Devant l’absence de réponse des autorités vénézuéliennes, l’affaire – qui implique deux familles victimes des forces de sécurité – a été présentée aux tribunaux argentins sur le principe de la compétence universelle, auquel les magistrats locaux ont déjà recouru ces dernières années.
« On parle d’arrestations arbitraires, de tortures, d’exécutions extrajudiciaires », a-t-il expliqué à Reuter Ignacio Jovtis, avocat de la Fondation Clooney -créée par l’acteur George Clooney et son épouse, l’avocate des droits de l’homme Amal Clooney-, qui a comparu en tant que plaignante à Buenos Aires.
L’avocat, qui a préféré ne pas révéler les détails de la plainte pour des raisons juridiques et de sécurité, a souligné que l’affaire concernait des victimes de différentes régions du pays que Nicolás Maduro préside depuis 2013.
« Ce ne sont pas des cas isolés. Les cas que nous présentons sont illustratifs de cas que nous documentons depuis des années », a-t-il ajouté dans un entretien avec Reuter.
« Il y a une politique d’État, au Venezuela il y a une systématicité, où on voit que ce n’est pas une personne qui commet les crimes mais qu’il y a une chaîne de commandement où les ordres sont donnés », a déclaré le représentant de la fondation.

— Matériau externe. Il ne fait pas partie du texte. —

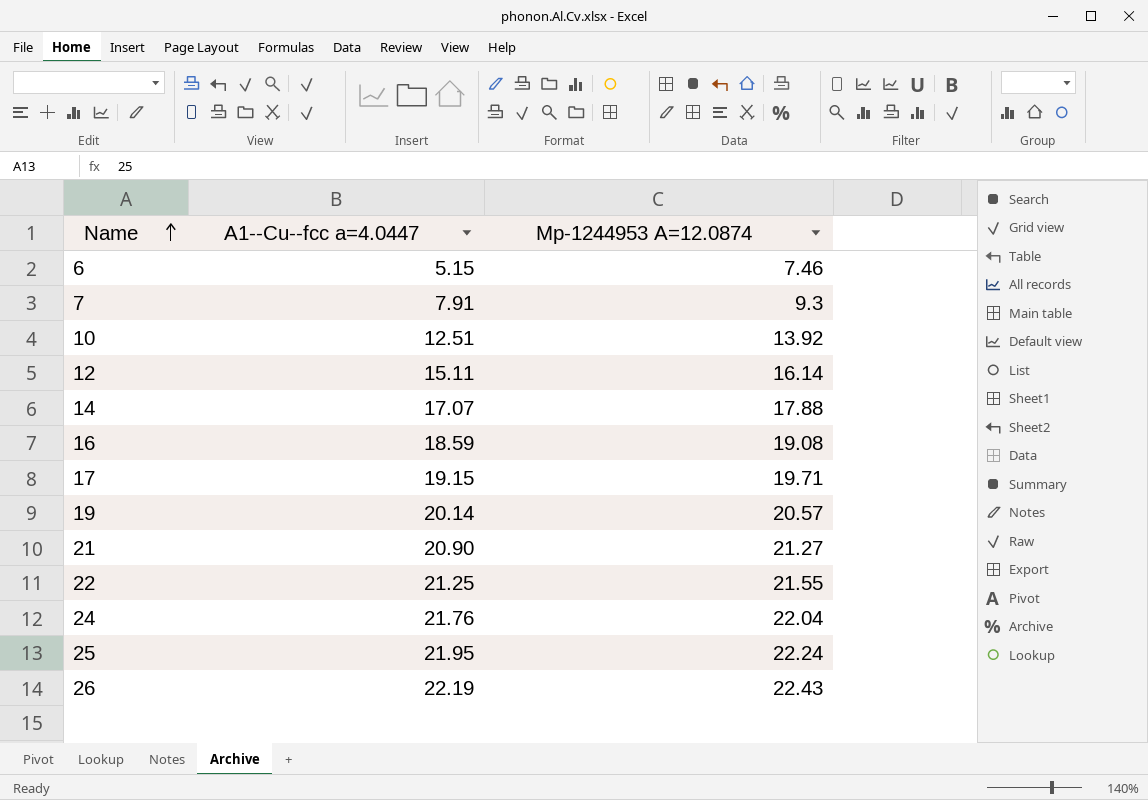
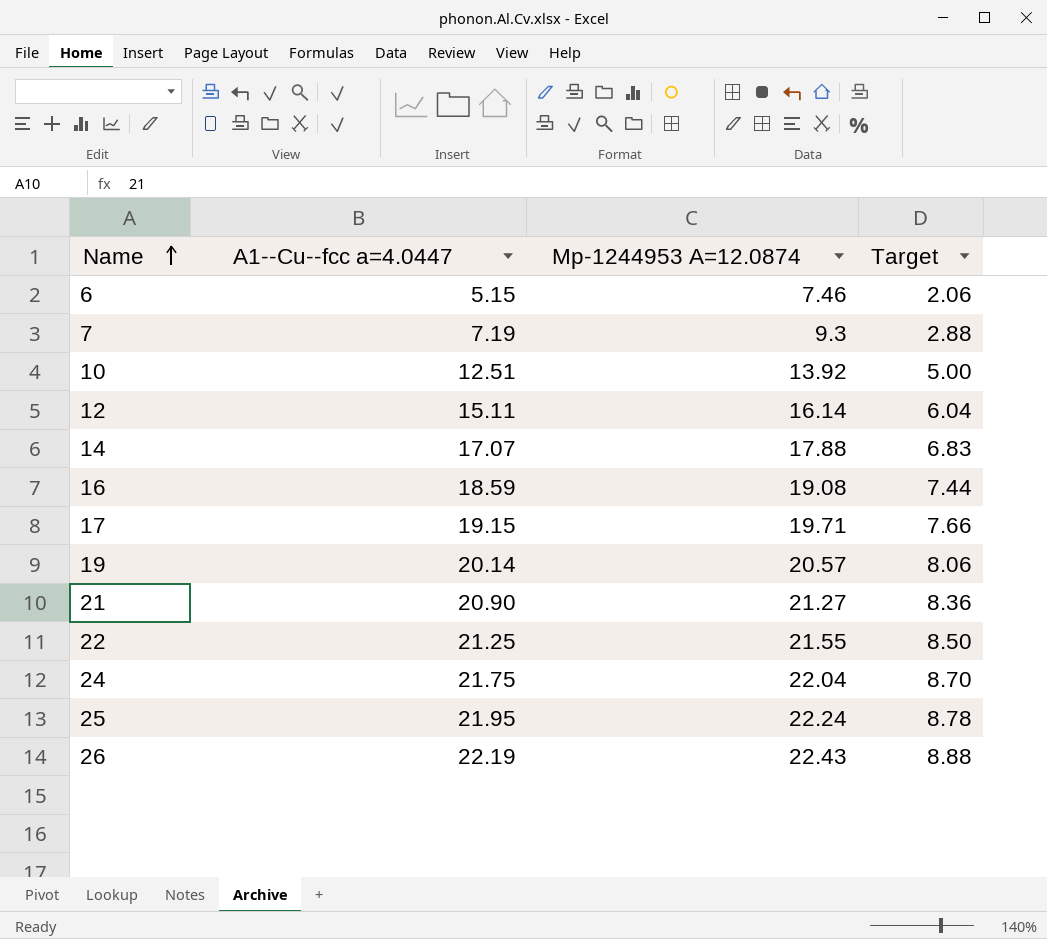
column Target | formula: none -> [A1--Cu--fcc a=4.0447] * 0.4
7 | A1--Cu--fcc a=4.0447: 7.91 -> 7.19
24 | A1--Cu--fcc a=4.0447: 21.76 -> 21.75

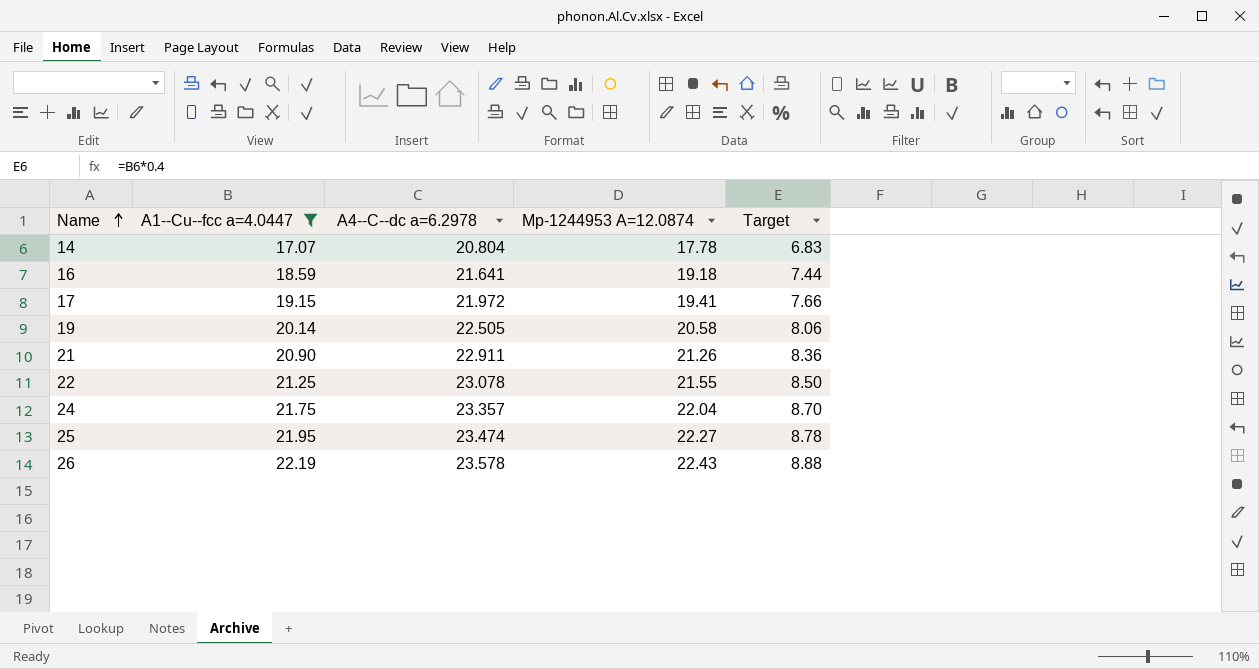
filter: none -> A1--Cu--fcc a=4.0447 >= 17.07
column A4--C--dc a=6.2978 | position: none -> 3
14 | Mp-1244953 A=12.0874: 17.88 -> 17.78
16 | Mp-1244953 A=12.0874: 19.08 -> 19.18
17 | Mp-1244953 A=12.0874: 19.71 -> 19.41
19 | Mp-1244953 A=12.0874: 20.57 -> 20.58
21 | Mp-1244953 A=12.0874: 21.27 -> 21.26
25 | Mp-1244953 A=12.0874: 22.24 -> 22.27

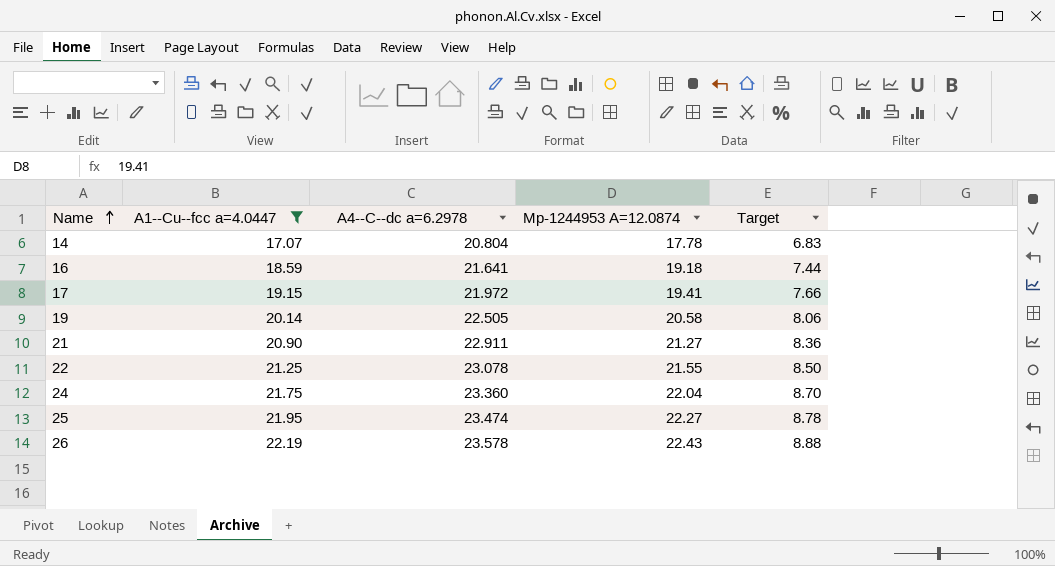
21 | Mp-1244953 A=12.0874: 21.26 -> 21.27
24 | A4--C--dc a=6.2978: 23.357 -> 23.360

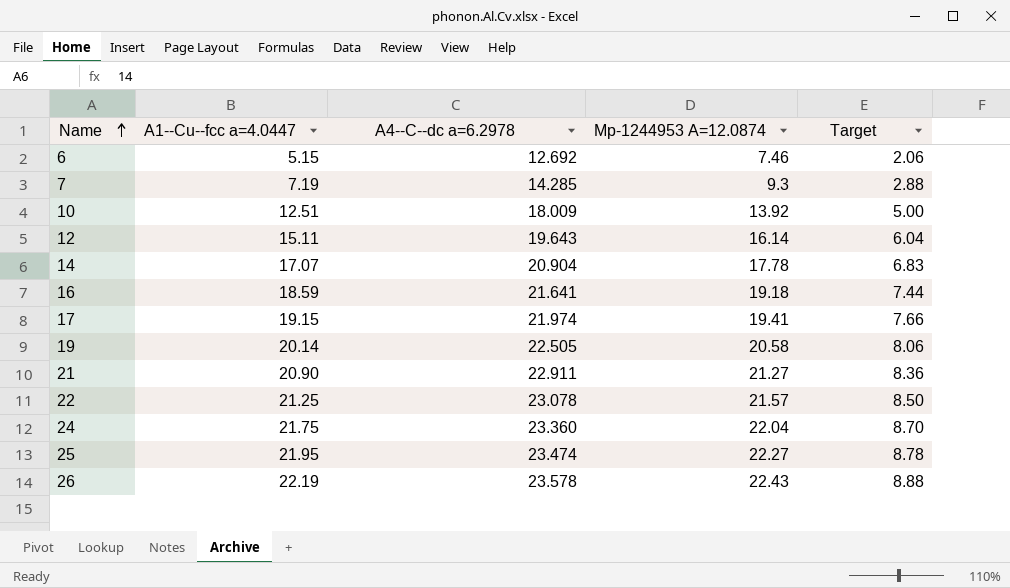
filter: A1--Cu--fcc a=4.0447 >= 17.07 -> none
14 | A4--C--dc a=6.2978: 20.804 -> 20.904
17 | A4--C--dc a=6.2978: 21.972 -> 21.974
22 | Mp-1244953 A=12.0874: 21.55 -> 21.57

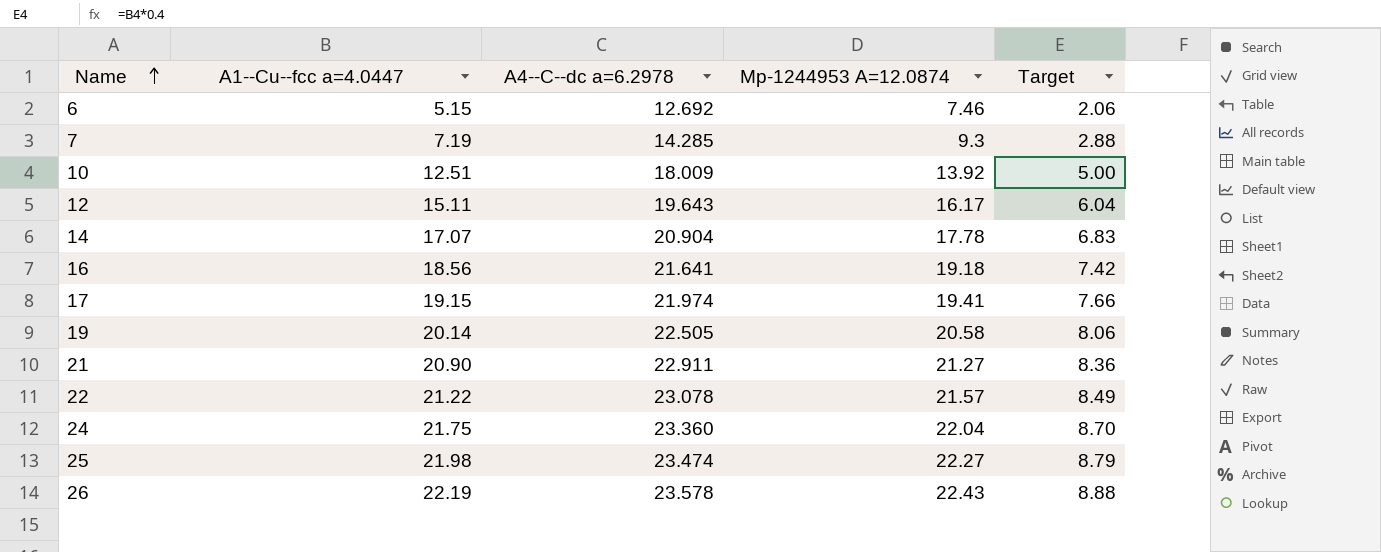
12 | Mp-1244953 A=12.0874: 16.14 -> 16.17
16 | A1--Cu--fcc a=4.0447: 18.59 -> 18.56
16 | Target: 7.44 -> 7.42
22 | A1--Cu--fcc a=4.0447: 21.25 -> 21.22
22 | Target: 8.50 -> 8.49
25 | A1--Cu--fcc a=4.0447: 21.95 -> 21.98
25 | Target: 8.78 -> 8.79

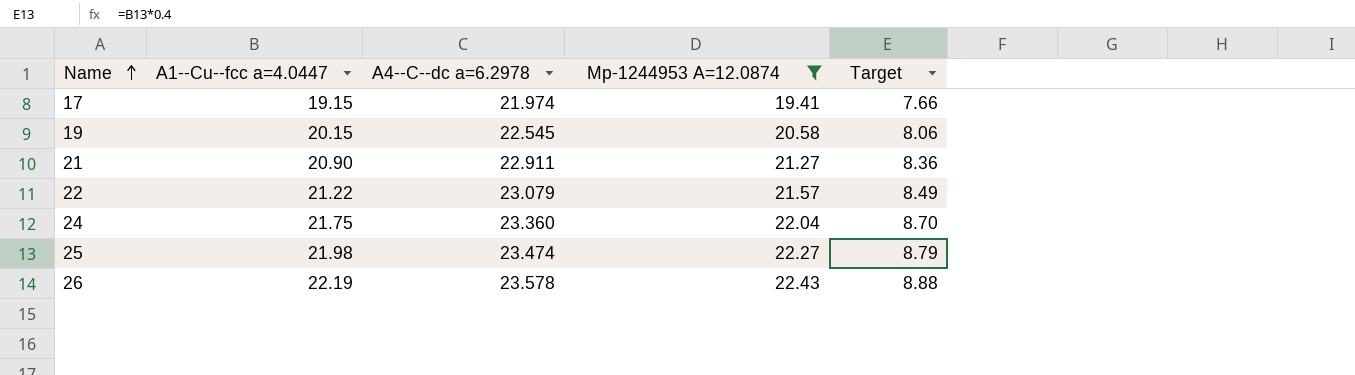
filter: none -> Mp-1244953 A=12.0874 >= 19.41
19 | A1--Cu--fcc a=4.0447: 20.14 -> 20.15
19 | A4--C--dc a=6.2978: 22.505 -> 22.545
22 | A4--C--dc a=6.2978: 23.078 -> 23.079

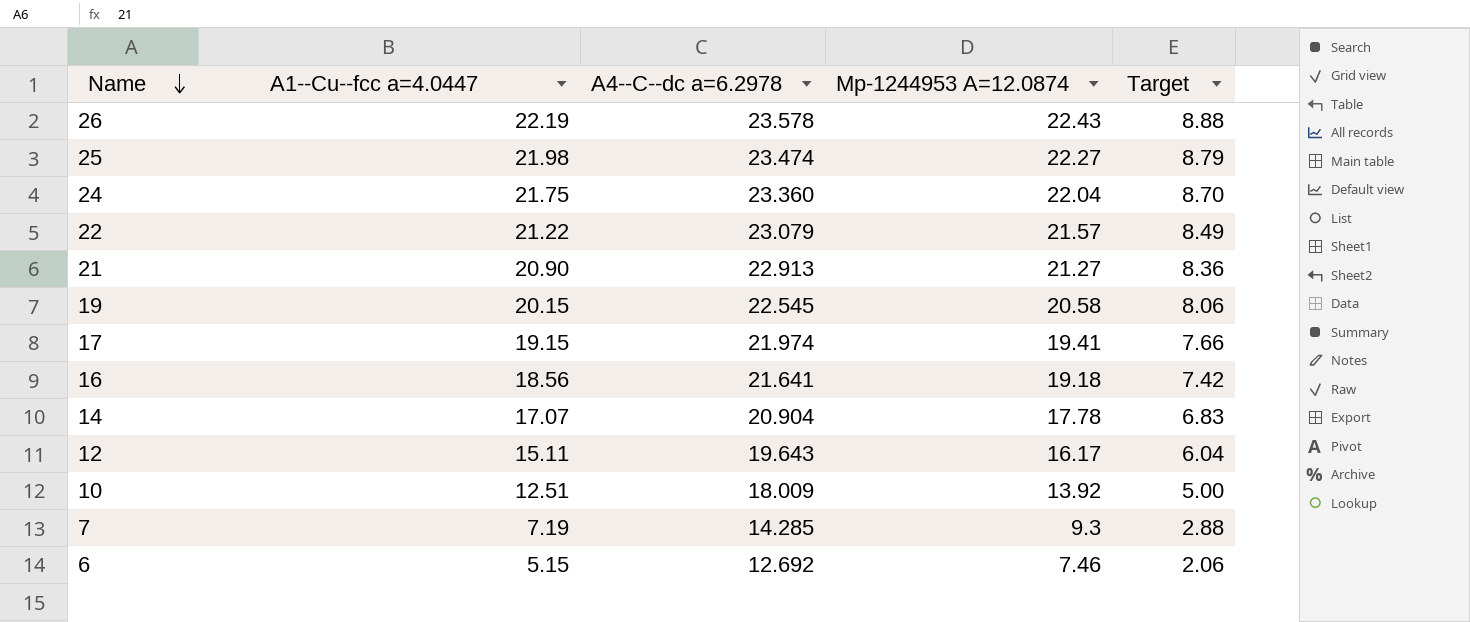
filter: Mp-1244953 A=12.0874 >= 19.41 -> none
row order: Name ascending -> Name descending
21 | A4--C--dc a=6.2978: 22.911 -> 22.913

Les violations des droits de l’homme au Venezuela sont actuellement, alors qu’une mission indépendante de l’Organisation des Nations Unies contre l’humanité.
La justice argentine a accepté ces dernières années d’enquêter sur les crimes contre l’humanité en Espagne et au Myanmar, ce qui a poussé la Fondation Clooney à porter plainte à Buenos Aires.

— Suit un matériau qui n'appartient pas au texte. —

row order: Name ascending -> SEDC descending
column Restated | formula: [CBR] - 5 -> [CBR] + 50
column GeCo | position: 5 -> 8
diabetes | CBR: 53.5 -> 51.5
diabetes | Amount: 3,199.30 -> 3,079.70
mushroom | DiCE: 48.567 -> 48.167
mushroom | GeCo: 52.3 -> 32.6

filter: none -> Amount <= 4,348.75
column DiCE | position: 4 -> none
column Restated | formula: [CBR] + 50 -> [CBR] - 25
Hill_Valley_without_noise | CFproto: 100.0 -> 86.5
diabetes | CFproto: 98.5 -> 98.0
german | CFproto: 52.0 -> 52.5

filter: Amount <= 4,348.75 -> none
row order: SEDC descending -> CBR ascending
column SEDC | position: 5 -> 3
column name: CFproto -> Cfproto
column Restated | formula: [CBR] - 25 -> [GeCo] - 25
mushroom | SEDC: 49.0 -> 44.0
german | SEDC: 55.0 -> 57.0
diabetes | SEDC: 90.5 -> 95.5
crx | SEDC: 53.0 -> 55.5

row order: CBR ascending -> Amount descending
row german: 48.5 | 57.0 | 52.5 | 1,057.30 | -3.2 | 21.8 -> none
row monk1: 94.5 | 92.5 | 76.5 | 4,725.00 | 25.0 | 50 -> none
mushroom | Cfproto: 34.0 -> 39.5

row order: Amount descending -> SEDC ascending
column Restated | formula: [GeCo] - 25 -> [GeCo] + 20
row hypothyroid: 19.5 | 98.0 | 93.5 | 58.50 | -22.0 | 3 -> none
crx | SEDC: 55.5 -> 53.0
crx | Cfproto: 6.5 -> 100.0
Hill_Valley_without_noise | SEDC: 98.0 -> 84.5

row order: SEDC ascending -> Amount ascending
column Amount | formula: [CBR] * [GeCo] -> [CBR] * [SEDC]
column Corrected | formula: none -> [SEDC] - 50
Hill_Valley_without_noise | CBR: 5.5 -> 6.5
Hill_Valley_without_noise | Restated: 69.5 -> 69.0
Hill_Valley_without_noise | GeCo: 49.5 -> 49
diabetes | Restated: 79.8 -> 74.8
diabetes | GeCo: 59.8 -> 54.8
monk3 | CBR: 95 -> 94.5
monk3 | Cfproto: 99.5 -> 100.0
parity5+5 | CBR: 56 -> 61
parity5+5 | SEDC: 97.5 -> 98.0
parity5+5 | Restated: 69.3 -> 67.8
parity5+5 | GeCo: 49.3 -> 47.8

« L’Argentine est l’un des rares pays au monde à avoir appliqué la compétence universelle. Nous pensons que nous avons un dossier très solide (…) et que les conditions sont réunies pour que la justice argentine ouvre une enquête sur les crimes commis ». au Venezuela », a conclu Jovtis.
Le gouvernement du Venezuela n’a pas immédiatement répondu à la consultation des Reuter.